The American Nightmare
The American Dream rose in the nineteenth century and was based on the theory that each person, no matter what his background was, could succeed in life as long as he had skill and effort. It was the idea of the self-made man. The Great Gatsby, by F. Scott Fitzgerald, is a novel about what happened to the American Dream in the 1920s, a period when old values that gave substance to the dream had been corrupted by the pursuit of wealth and material items. What Fitzgerald is criticizing is not the American Dream itself, but the corruption of the American Dream.
Daisy Buchanan and her hulking husband, Tom, represent the apex of society. They lead the life of luxury in East Egg: playing polo, riding horses, and driving expensive cars. Daisy and Tom seem to live the American Dream, but once we take a closer look we can see it is actually a nightmare. Tom has many affairs, of which he is proud, his latest one being Myrtle Wilson. Daisy has never worked to earn money because she came from old money, the highest class you can be. Tom and Daisy treat each other nonchalantly and their daughter Pammy as if she was nothing more than a possession to be displayed. Tom and Daisy live with no hopes and no regrets because the true foundation of their characters is their opulence.

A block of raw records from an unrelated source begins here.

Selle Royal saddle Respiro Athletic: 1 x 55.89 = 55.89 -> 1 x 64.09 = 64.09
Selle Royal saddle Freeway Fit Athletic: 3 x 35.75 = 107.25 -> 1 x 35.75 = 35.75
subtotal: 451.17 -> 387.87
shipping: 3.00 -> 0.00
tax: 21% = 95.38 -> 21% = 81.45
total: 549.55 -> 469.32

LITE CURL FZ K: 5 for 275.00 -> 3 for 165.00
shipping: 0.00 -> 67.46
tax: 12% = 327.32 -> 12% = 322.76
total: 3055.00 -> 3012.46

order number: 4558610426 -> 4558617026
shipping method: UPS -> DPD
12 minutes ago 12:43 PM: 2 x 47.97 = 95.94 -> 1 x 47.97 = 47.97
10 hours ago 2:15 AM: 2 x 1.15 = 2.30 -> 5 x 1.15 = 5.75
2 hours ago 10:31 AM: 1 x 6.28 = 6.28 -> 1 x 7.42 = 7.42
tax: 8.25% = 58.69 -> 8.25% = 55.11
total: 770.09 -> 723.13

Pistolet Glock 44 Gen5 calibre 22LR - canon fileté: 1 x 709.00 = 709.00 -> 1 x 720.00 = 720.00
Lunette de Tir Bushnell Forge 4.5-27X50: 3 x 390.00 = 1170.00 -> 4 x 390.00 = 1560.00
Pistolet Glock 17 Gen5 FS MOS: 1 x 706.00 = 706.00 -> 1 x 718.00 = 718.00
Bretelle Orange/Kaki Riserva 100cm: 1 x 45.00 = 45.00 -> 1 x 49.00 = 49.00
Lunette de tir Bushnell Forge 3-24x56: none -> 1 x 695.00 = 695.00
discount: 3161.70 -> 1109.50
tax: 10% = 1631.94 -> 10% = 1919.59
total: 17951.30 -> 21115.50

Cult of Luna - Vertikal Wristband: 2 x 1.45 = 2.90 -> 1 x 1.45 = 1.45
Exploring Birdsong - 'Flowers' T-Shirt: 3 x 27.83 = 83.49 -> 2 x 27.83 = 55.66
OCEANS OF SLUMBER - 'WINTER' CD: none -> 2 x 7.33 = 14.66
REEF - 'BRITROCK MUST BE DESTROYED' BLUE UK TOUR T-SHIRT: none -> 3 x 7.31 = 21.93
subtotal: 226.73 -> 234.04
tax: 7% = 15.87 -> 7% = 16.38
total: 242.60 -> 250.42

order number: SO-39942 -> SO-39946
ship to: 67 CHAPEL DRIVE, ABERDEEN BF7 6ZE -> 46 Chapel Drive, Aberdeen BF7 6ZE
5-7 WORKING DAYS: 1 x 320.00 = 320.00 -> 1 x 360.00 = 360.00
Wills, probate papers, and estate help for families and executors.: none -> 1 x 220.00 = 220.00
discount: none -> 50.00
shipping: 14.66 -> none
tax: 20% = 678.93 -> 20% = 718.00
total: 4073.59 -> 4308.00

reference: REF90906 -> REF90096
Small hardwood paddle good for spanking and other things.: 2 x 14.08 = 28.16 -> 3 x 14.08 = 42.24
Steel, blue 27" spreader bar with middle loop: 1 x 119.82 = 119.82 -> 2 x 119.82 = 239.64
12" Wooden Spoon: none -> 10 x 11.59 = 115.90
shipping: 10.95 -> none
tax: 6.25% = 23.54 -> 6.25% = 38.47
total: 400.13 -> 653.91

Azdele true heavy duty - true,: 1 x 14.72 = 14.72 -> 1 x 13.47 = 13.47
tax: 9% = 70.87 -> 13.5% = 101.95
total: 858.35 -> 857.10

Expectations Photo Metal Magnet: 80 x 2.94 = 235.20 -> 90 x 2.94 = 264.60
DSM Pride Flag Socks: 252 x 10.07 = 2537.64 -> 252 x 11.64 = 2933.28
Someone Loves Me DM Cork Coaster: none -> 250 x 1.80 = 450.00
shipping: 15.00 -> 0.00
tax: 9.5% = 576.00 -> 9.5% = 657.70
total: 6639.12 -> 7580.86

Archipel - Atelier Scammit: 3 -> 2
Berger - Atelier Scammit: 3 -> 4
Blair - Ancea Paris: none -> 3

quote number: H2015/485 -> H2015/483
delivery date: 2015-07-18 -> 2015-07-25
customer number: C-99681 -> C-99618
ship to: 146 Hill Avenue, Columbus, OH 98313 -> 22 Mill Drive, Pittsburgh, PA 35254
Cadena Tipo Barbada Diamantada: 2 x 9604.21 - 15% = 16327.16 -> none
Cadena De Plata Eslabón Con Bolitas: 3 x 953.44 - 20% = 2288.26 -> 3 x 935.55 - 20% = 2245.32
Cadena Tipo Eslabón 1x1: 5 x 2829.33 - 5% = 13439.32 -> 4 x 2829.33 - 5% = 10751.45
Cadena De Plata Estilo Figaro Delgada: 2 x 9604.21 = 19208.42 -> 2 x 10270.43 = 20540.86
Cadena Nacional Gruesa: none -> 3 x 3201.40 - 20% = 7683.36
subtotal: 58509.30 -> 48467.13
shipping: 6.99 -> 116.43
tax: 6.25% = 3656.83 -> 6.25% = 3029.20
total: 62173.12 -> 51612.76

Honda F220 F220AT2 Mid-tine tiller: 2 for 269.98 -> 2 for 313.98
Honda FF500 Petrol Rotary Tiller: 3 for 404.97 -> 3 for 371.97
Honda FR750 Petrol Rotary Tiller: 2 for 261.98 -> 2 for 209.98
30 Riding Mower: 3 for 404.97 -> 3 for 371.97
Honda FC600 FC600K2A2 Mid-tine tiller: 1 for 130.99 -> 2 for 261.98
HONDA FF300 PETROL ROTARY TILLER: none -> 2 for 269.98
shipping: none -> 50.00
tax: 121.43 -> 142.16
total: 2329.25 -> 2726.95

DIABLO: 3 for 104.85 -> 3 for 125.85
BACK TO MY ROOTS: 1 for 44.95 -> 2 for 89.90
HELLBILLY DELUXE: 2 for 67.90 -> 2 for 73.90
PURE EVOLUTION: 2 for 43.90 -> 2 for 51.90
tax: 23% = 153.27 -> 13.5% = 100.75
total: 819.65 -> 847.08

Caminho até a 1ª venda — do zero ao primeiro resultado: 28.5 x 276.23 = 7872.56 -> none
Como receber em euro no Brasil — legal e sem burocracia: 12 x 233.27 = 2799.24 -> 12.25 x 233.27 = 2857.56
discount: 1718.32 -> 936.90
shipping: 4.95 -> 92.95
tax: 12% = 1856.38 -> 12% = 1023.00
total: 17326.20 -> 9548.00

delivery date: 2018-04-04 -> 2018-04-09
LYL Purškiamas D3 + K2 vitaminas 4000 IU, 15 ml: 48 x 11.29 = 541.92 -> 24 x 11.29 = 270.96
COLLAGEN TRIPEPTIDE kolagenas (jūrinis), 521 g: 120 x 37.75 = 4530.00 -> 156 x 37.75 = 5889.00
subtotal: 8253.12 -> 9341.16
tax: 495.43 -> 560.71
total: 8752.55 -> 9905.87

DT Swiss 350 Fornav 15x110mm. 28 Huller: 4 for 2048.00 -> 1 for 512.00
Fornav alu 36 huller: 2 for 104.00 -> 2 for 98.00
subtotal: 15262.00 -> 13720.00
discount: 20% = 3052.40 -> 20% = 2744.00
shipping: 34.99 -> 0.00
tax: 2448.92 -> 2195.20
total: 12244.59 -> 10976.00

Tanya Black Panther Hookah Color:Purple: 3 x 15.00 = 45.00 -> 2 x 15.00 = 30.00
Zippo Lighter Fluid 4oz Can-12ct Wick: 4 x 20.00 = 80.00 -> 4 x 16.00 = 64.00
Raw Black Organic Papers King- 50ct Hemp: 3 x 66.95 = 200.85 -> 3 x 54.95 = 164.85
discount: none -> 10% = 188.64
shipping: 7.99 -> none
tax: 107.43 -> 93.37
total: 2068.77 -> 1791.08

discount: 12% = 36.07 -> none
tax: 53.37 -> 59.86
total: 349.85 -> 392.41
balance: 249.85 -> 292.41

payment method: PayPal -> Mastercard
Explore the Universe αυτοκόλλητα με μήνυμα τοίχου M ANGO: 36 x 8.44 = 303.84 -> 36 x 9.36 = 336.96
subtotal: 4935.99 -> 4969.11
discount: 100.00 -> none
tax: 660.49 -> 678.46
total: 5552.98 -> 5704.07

Nick, the honest narrator of this tale, realizes that Tom and Daisy represent a class of heartless citizens who have attained success at the cost of dehumanization. Their vast wealth blocks all inspiration and all true emotion resulting in a void of apathy buttressed in status and power. What a wonderful dream.
In Gatsby, Myrtle and George Wilson symbolize the common man struggling to achieve his own success within the realm of the modern dream. Myrtle attempts to break into the group to which the Buchanans belong is doomed to fail. Taking advantage of her vivacity and her lively nature, she seeks to escape her own class. Myrtle enters into an affair with Tom and takes on his way of living. She becomes vulgar and corrupt, like the rich. Myrtle starts to scorn people from her own class, and she loses all sense of morality. For all of her social ambition, Myrtle never succeeds in her attempt to find a place for herself in Toms class.
George too tries to gain access to the elite world of the rich and privileged. He tries to do this by buying Toms fancy car and reselling it. He owns an auto shop in the valley of ashes, the place in between upper class East Egg and the city. Unfortunately, this leads to the end of Myrtle and ultimately George too.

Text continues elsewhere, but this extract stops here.